## TASK DESCRIPTION
Your answer must be an exact copy of the records, minus any pictures.

## EXTRACTED DATA

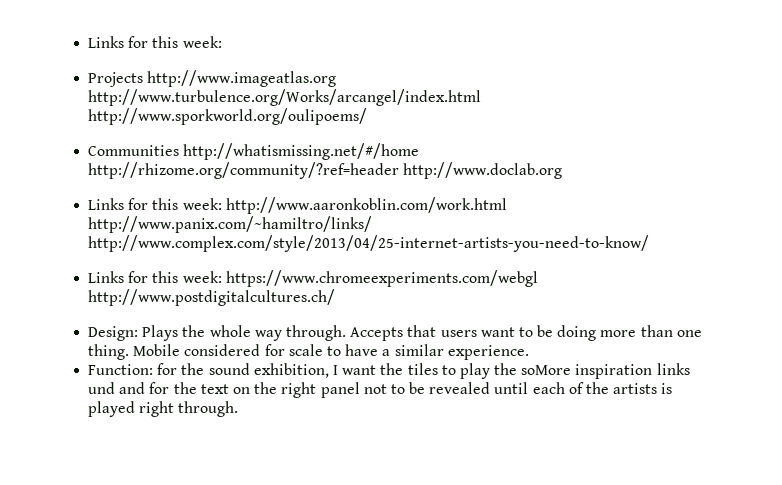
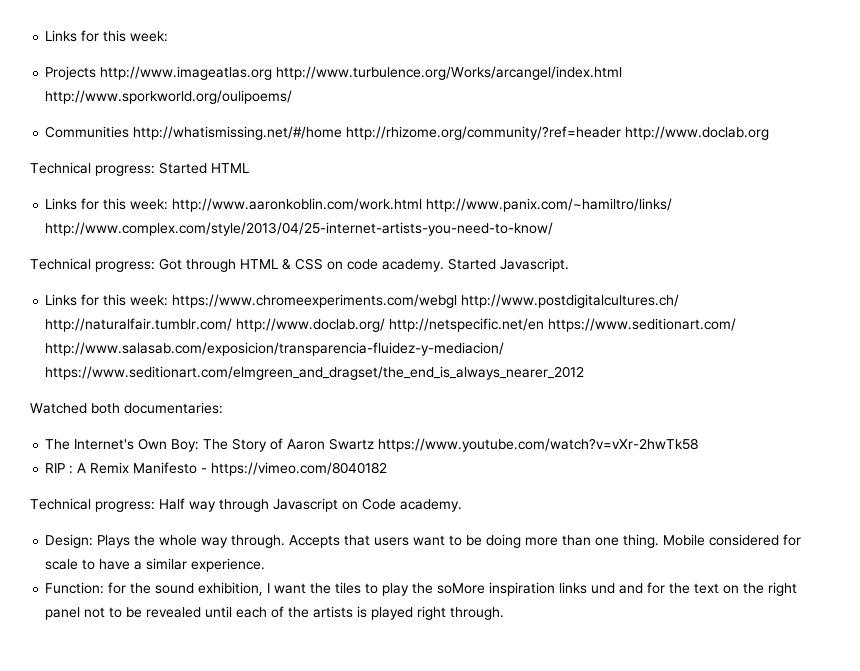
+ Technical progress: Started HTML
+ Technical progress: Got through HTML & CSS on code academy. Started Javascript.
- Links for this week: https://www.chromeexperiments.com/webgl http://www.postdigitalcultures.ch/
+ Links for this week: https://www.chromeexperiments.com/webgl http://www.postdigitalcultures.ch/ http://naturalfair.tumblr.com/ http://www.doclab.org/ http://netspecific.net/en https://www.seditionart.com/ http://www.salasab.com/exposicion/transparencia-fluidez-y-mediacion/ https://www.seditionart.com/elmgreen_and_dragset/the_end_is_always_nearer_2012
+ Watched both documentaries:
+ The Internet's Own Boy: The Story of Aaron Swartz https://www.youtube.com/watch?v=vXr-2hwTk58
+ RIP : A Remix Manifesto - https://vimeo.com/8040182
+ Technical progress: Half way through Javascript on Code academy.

## OUTPUT OF THE EXERCISE
+ Technical progress: Started HTML
+ Technical progress: Got through HTML & CSS on code academy. Started Javascript.
- Links for this week: https://www.chromeexperiments.com/webgl http://www.postdigitalcultures.ch/
+ Links for this week: https://www.chromeexperiments.com/webgl http://www.postdigitalcultures.ch/ http://naturalfair.tumblr.com/ http://www.doclab.org/ http://netspecific.net/en https://www.seditionart.com/ http://www.salasab.com/exposicion/transparencia-fluidez-y-mediacion/ https://www.seditionart.com/elmgreen_and_dragset/the_end_is_always_nearer_2012
+ Watched both documentaries:
+ The Internet's Own Boy: The Story of Aaron Swartz https://www.youtube.com/watch?v=vXr-2hwTk58
+ RIP : A Remix Manifesto - https://vimeo.com/8040182
+ Technical progress: Half way through Javascript on Code academy.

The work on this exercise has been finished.